On Fri, Aug 2, 2013 at 11:12 AM, Jonathan S. Shapiro <[email protected]>wrote:

> It seems that I often have large, durable DAGs with internal pointers.
> Often, there is some "master" pointer (or small set of such pointers) that
> keeps the structure alive.
>

I do typically see this pattern, but not for frozen DAGs. They change over
time (sometimes a little, sometimes a lot), which means they need
collection themselves or they could consume all memory with non-referenced
elements.

Once collections of these regions is allowed while sub-regions exist, the
"borrowed" pointer no longer works, because holding the master-pointer no
longer implies liveliness for dynamic data within the region.

---

I'm considering possibilities which are not strictly LIFO/subtyped
regions....

For example, consider borrowed internal references between large value
types, made safe by master-pointers...

If I make a large array-of-structs, any of the structs can point to any
other struct in the same array using borrowed pointers without GC tracing,
because if the whole array becomes unreachable, so do all of the elements
of the array. This could not only dramatically reduce the number of GC
traced pointers, but would also eliminate indirection and bounds checking
costs because the borrowed pointers were validated when they were created.
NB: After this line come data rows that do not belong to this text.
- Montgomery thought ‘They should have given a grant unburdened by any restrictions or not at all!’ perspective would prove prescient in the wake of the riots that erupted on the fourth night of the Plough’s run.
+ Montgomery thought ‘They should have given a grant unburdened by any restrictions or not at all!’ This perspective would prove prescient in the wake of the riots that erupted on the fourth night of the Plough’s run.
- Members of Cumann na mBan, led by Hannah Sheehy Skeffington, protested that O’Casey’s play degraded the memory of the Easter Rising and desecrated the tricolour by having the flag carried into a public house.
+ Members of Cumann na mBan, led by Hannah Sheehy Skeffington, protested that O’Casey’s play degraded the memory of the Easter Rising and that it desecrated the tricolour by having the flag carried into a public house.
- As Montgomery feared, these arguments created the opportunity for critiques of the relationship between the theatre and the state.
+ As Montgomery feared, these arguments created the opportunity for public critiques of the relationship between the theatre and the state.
However, the utility of this alone is a bit suspect, as our array is fixed
size. When we run out of entries, there is no means to get more, other than
pausing to copy/rebuild the entire array into a new larger array. It would
be nice if we could at least make a second array, and mutually link the
lifetimes of the arrays.

So now we have two value-type arrays-of-structs, and we join them by having
their boxes hold pointers to each-other. Now borrowed pointers in either
value-type-region can point to the other. None of them need to be GC
traced, because the master-pointers guarantee liveliness of the other
array. Further, both arrays don't need to be of the same type.

This seems to have some advantages over general garbage-collected
heap-allocation, because we are able to replicate C's ability to do
cache-efficient packed arrays, with long-lived internal pointers to
elements -- without the overhead of generally handling internal references
in our GC. This also seems to have some advantages over value-type-arrays
with array-index references, since we don't need to dereference or
bounds-check the pointers between elements.
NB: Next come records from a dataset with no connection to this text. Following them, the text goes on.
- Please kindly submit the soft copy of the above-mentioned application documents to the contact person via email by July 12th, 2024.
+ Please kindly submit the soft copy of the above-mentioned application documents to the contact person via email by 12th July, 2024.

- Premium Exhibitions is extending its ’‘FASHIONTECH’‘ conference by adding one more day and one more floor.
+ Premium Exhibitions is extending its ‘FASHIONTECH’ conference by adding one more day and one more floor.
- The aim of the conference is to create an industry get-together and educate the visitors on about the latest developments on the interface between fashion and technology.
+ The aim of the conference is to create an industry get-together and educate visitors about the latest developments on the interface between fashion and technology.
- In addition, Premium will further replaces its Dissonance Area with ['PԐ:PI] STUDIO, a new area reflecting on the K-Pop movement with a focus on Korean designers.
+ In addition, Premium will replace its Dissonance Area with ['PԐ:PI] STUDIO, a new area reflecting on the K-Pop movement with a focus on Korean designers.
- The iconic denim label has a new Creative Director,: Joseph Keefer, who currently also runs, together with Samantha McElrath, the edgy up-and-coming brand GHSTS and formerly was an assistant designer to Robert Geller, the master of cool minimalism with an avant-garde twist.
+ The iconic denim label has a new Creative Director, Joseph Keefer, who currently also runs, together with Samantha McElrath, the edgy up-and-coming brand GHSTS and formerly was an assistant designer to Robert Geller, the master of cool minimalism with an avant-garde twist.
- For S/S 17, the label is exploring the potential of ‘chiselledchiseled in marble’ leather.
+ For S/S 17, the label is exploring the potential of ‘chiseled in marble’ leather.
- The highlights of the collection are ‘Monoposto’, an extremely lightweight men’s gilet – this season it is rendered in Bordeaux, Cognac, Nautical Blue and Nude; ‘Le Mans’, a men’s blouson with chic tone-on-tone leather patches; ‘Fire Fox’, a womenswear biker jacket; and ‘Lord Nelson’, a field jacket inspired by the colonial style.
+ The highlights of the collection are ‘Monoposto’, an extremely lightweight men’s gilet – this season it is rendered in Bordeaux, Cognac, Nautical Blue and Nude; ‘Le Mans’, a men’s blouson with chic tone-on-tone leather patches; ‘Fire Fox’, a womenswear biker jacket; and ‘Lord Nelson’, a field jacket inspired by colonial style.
Effectively, this is a mechanism to implement typesafe-managed-manual
memory techniques within a GC system while hinting to the GC that doesn't
need to frequently concern itself with the details inside the boxes (see
below).

In order for this to be truly useful, I think we still need a way to free
one of the sub-arrays. There are two interesting possibilities.

(1) is simply to use a GC tracing method on the borrowed pointers of
connected boxes, to find out which boxes have no more borrowed pointers..
and then free that box. However, because the main point of this entire
mechanism is to enable low-overhead alternate memory-management techniques,
I think there is a more interesting option...

(2) to allow forced free of a box, which causes the system to prevent any
more borrowed pointers and actively null-out any existing references to the
inside of that box. This is similar to 1, but it's guaranteed to free the
memory in a single pass.

Recapping, the intent of all of the above is to try to establish a pattern
for typesafe managed memory usage which:

(a) enables approaching C-like performance of cache-efficient packed
arrays, and direct internal element pointer references, without the
constant overhead of GC tracing those pointers, or dereferencing and
bounds-checking

(b) enables implementing typesafe-yet-manual memory management scheme
within the context of a managed-GC, including ARC, linear-types, or even
just malloc/free.

(c) enables using and reclaiming these blocks of memory without the GC
tracing their pointers as part of it's normal generational collection work.

----

Did I sell anyone, or is it full of holes?